> For the complete documentation index, see [llms.txt](https://docs.elemental.fund/llms.txt). Markdown versions of documentation pages are available by appending `.md` to page URLs; this page is available as [Markdown](https://docs.elemental.fund/elemental-lend/protocol-architecture/deposits-withdrawals-and-yield-accrual.md).

# Deposits, Withdrawals, and Yield Accrual

#### Deposits and Withdrawals

Elemental Lend supports instant deposits and withdrawals, giving depositors uninterrupted access to their capital. When you deposit, funds are immediately routed to the highest-yielding opportunity available across our integrated pools. Yield generation begins the moment your liquidity is deployed.

Withdrawals follow the same principle: they settle instantly as long as sufficient unutilized liquidity is available. This design gives users the flexibility of a money-market protocol with the yield optimization of an actively managed lending router.

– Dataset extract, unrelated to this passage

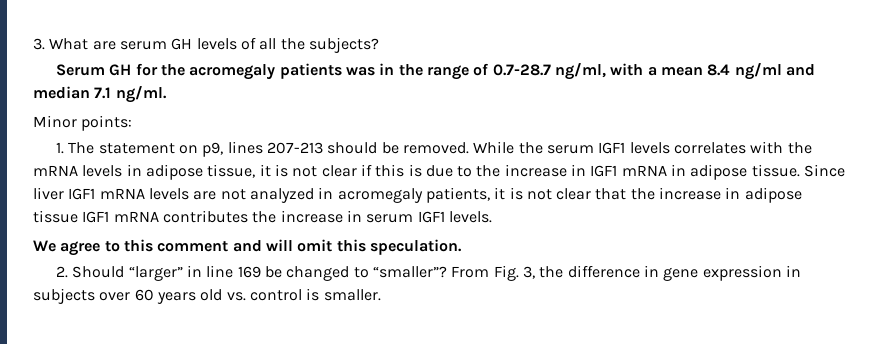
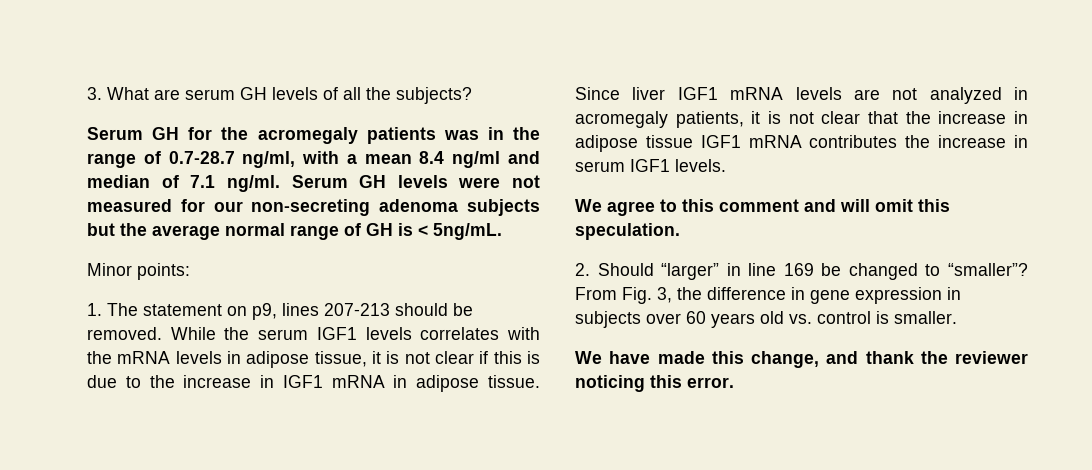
- Serum GH for the acromegaly patients was in the range of 0.7-28.7 ng/ml, with a mean 8.4 ng/ml and median 7.1 ng/ml.
+ Serum GH for the acromegaly patients was in the range of 0.7-28.7 ng/ml, with a mean 8.4 ng/ml and median of 7.1 ng/ml. Serum GH levels were not measured for our non-secreting adenoma subjects but the average normal range of GH is < 5ng/mL.
+ We have made this change, and thank the reviewer noticing this error.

#### **Yield Accrual and Balance Updates**

Yield accrues continuously from the underlying lending venues, but your on-chain balance updates only when a triggering event occurs. These “crank events” include:

* A new deposit
* A withdrawal
* Reallocation of capital between integrated pools
* A claim of accrued yield

Each event prompts a refresh of user balances and distributes accumulated yield proportionally. This approach ensures accurate accounting while reducing gas expenditure thereby improving capital efficiency.

The result is a system where your yield is always accruing, even if visible updates appear intermittently.

#### **Utilization Rate and Liquidity Availability**

As with any lending protocol, withdrawals depend on the utilization rate of the pool. You can withdraw up to the portion of liquidity not currently lent out. When utilization is high, available liquidity may temporarily be insufficient to satisfy large withdrawals.

In these moments:

* Higher utilization leads to higher yields, incentivizing liquidity providers to remain in the pool or add new capital.
* Borrowing becomes more expensive, discouraging additional borrowing and encouraging existing borrowers to repay.

These opposing incentives create a natural stabilizing effect, helping the pool cycle back towards healthier liquidity levels.

However, it is important to recognize that extreme conditions, such as market stress or simultaneous large withdrawal attempts, may still result in temporary illiquidity. In such cases, withdrawals will succeed once borrowers repay or new liquidity enters the pool.

This behavior is typical of all lending markets, and is an inherent characteristic of pooled credit systems.